La befana vien di notte ma a Terrasini la notte dell'Epifania non ha visto in giro nè befane in volo nè i re magi. Ignoti hanno appiccato il fuoco proprio all'ingresso principale dell'Istituto Comprensivo "Don Milani": Cumuli di rifiuti, vecchie scarpe, aiuole semidistrutte, hanno aizzato i malvagi istinti di una, o un gruppo di persone al momento non identificate.
Fortunatamente il fuoco non si è propagato causando pochi danni ma aumentando lo squallore e il degrado di una delle scuole più frequentate dai bambini terrasinesi.
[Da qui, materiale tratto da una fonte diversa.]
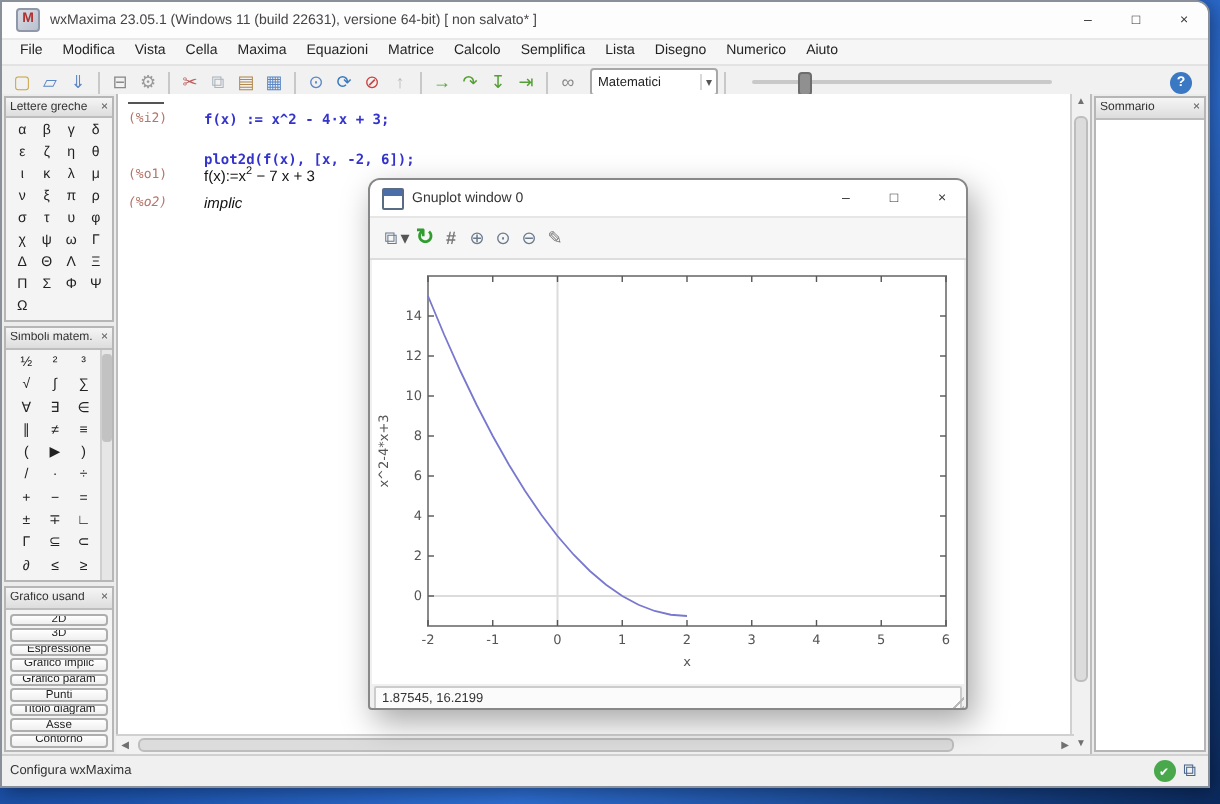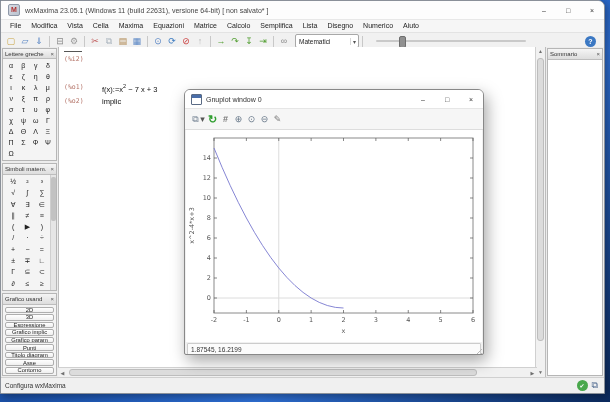"f(x) := x^2 - 4·x" span.code { html: none -> <span><span>f(x) := x^2 - 4·x + 3;</span><br> <span>plot2d(f(x), [x, -2, 6]);</span></span> }
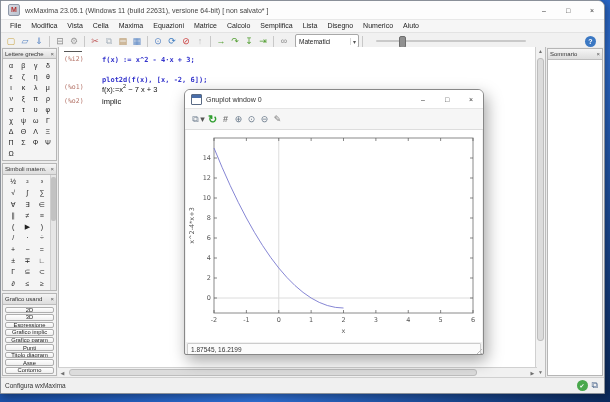"(%o2)" div.cell { font-style: none -> italic }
La Don Milani ospita infatti la scuola materna ed elementare.


Una telecamera di sorveglianza posta all'ingresso dell'Istituto si spera possa aver inquadrato i volti dell'atto vandalico, anche una vetrata di un'aula sul prospetto principale è stata frantumata.
Non è la prima volta che gli edifici, parchi e giardini pubblici a Terrasini sono oggetto di atti di vandalismo e danneggiamenti. Ma mai nessuno è stato identificato e punito. Invitiamo l'Amministrazione, oltre a bonificare l'area, a rimuovere le fioriere e le panchine semidistrutte che costituiscono un pessimo biglietto da visita per i bambini che frequentano la scuola.
Le strutture scolastiche nella cittadina del Golfo soffrono per le condizioni di antica vetustà progettuale. Le due scuole elementari e materna non hanno infatti una palestra per poter svolgere le scienze motorie. Un anno fa il piccolo salone della scuola "Padre Cataldo" è stato oggetto di un intervento di sistemazione. Ma un saloncino non può chiamarsi palestra.
La pratica sportiva in tenerà età è fondamentale per la crescita armonica e l'apprendimento del bambino. L'unica struttura decente è la palestra della scuola media "Papa Giovanni XXIII", mentre il nuovo liceo linguistico in contrada Piano Torre è rimasto un sogno, perso il finanziamento, abolita la Provincia, i ragazzi che frequentano il liceo di via Palermo sono costretti a frequentare in un palazzo in affitto.